A spatiotemporal controllable crosslinking route for preparing tough tissue-like anisotropic PVA hydrogel

Highly ordered and multi-layered assembly structures endow biological tissues with excellent and unique mechanical properties. Up to now, it is difficult to prepare artificial materials with the tissue-like structures through the traditional gelation routes for the lack of a spatiotemporal controllable cross-linking strategy. Here we propose a dynamic borate ester bonds assisted method to realize the spatiotemporal controllable cross-linking of PVA hydrogel, which make it feasible to prepare biomimetic anisotropic PVA hydrogel architectures. In this work, the directional alignment and re-crosslinking of the polymer chains can be performed as needed. The fracture strength of the obtained anisotropic hydrogel can reach similar to 8.0 MPa, which is about 34 and 12 times that of the hydrogels obtained by freezing-thawing and salting-out respectively.
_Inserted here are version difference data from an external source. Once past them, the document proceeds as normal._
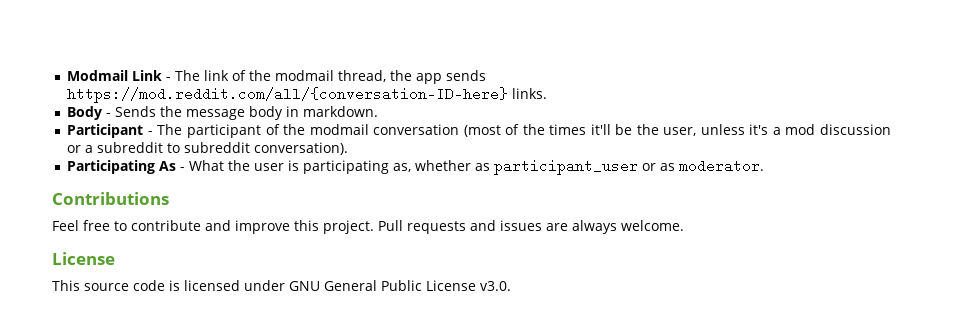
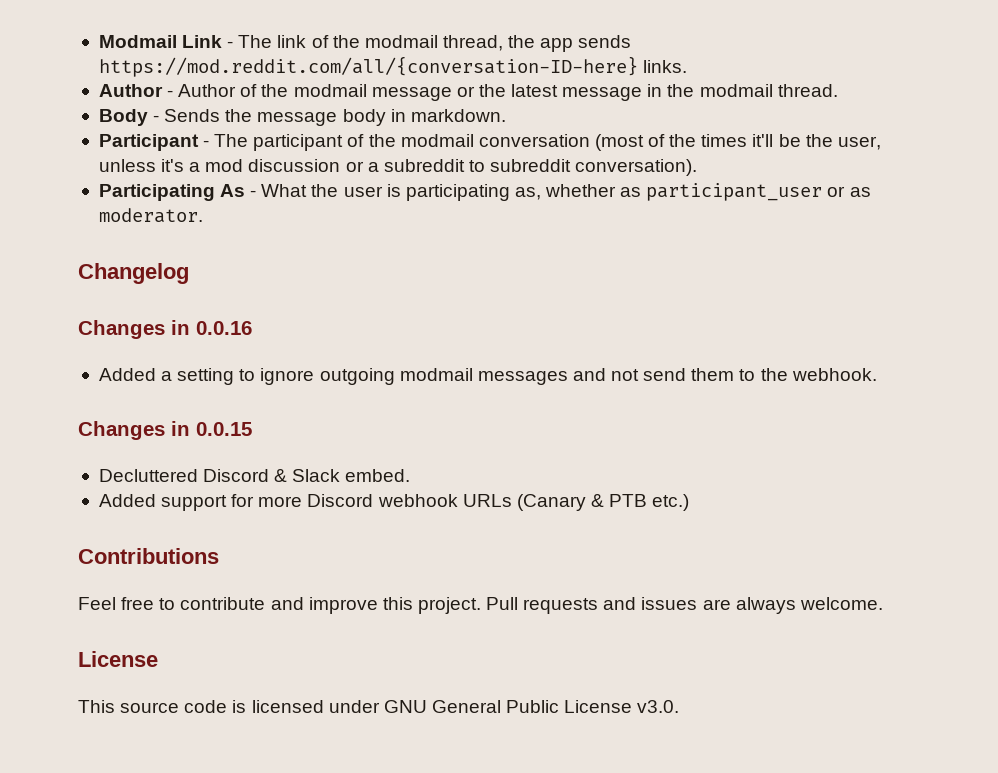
+ Author - Author of the modmail message or the latest message in the modmail thread.
+ Changelog
+ Changes in 0.0.16
+ Added a setting to ignore outgoing modmail messages and not send them to the webhook.
+ Changes in 0.0.15
+ Decluttered Discord & Slack embed.
+ Added support for more Discord webhook URLs (Canary & PTB etc.)

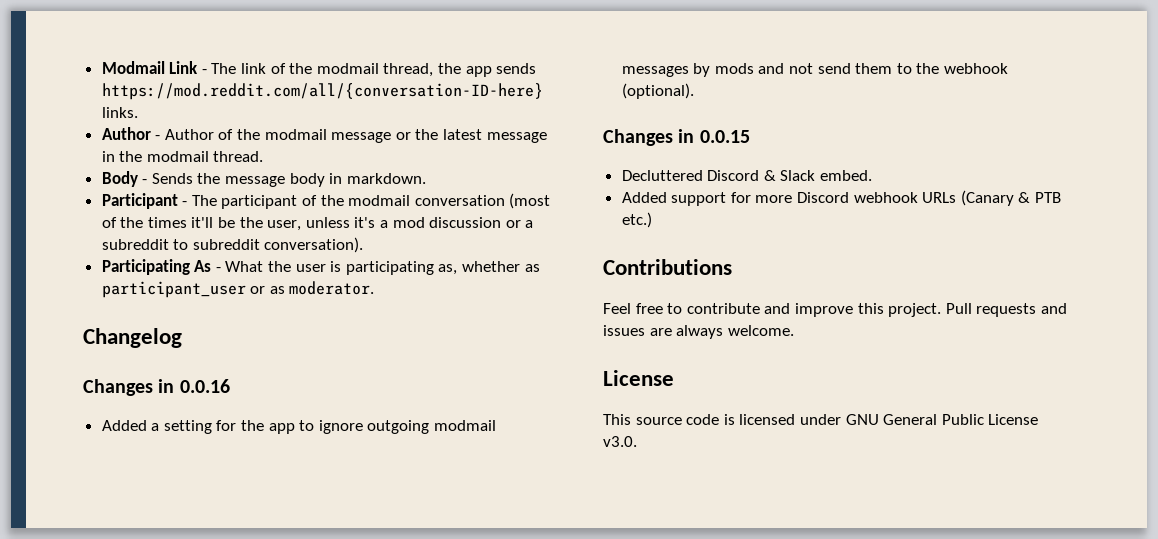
- Added a setting to ignore outgoing modmail messages and not send them to the webhook.
+ Added a setting for the app to ignore outgoing modmail messages by mods and not send them to the webhook (optional).

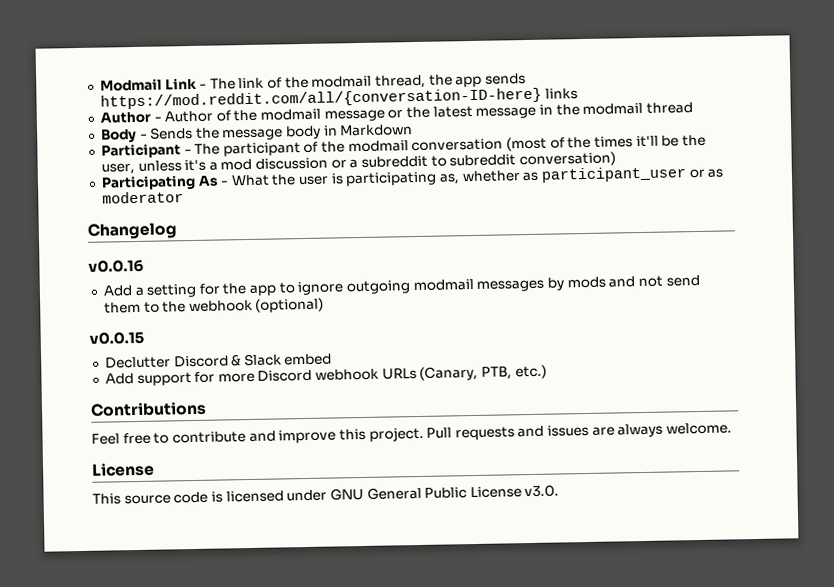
- Modmail Link - The link of the modmail thread, the app sends https://mod.reddit.com/all/{conversation-ID-here} links.
+ Modmail Link - The link of the modmail thread, the app sends https://mod.reddit.com/all/{conversation-ID-here} links
- Author - Author of the modmail message or the latest message in the modmail thread.
+ Author - Author of the modmail message or the latest message in the modmail thread
- Body - Sends the message body in markdown.
+ Body - Sends the message body in Markdown
- Participant - The participant of the modmail conversation (most of the times it'll be the user, unless it's a mod discussion or a subreddit to subreddit conversation).
+ Participant - The participant of the modmail conversation (most of the times it'll be the user, unless it's a mod discussion or a subreddit to subreddit conversation)
- Participating As - What the user is participating as, whether as participant_user or as moderator.
+ Participating As - What the user is participating as, whether as participant_user or as moderator
- Changes in 0.0.16
- Added a setting for the app to ignore outgoing modmail messages by mods and not send them to the webhook (optional).
- Changes in 0.0.15
- Decluttered Discord & Slack embed.
- Added support for more Discord webhook URLs (Canary & PTB etc.)
+ v0.0.16
+ Add a setting for the app to ignore outgoing modmail messages by mods and not send them to the webhook (optional)
+ v0.0.15
+ Declutter Discord & Slack embed
+ Add support for more Discord webhook URLs (Canary, PTB, etc.)

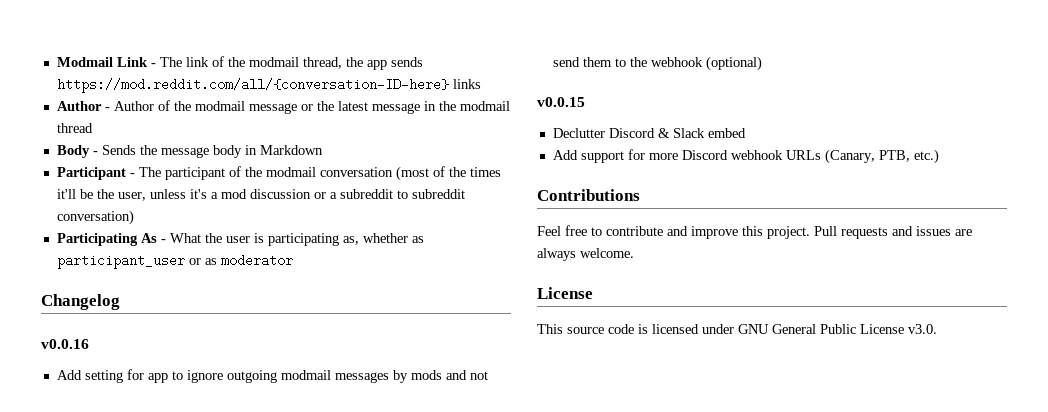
- Add a setting for the app to ignore outgoing modmail messages by mods and not send them to the webhook (optional)
+ Add setting for app to ignore outgoing modmail messages by mods and not send them to the webhook (optional)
Highly ordered structure and good anti-swelling of the hydrogels obtained by this method are determined by Polarizing microscope, X-ray diffraction and Scanning electron microscope. Various tissue-like hydrogels with hierarchical uniaxial or multi-layered assembly are prepared with this method. This study provides a facile, friendly and spatiotemporal controllable route to prepare tough biomimetic hydrogel architectures, which have potential application in biomedical engineering or soft machines.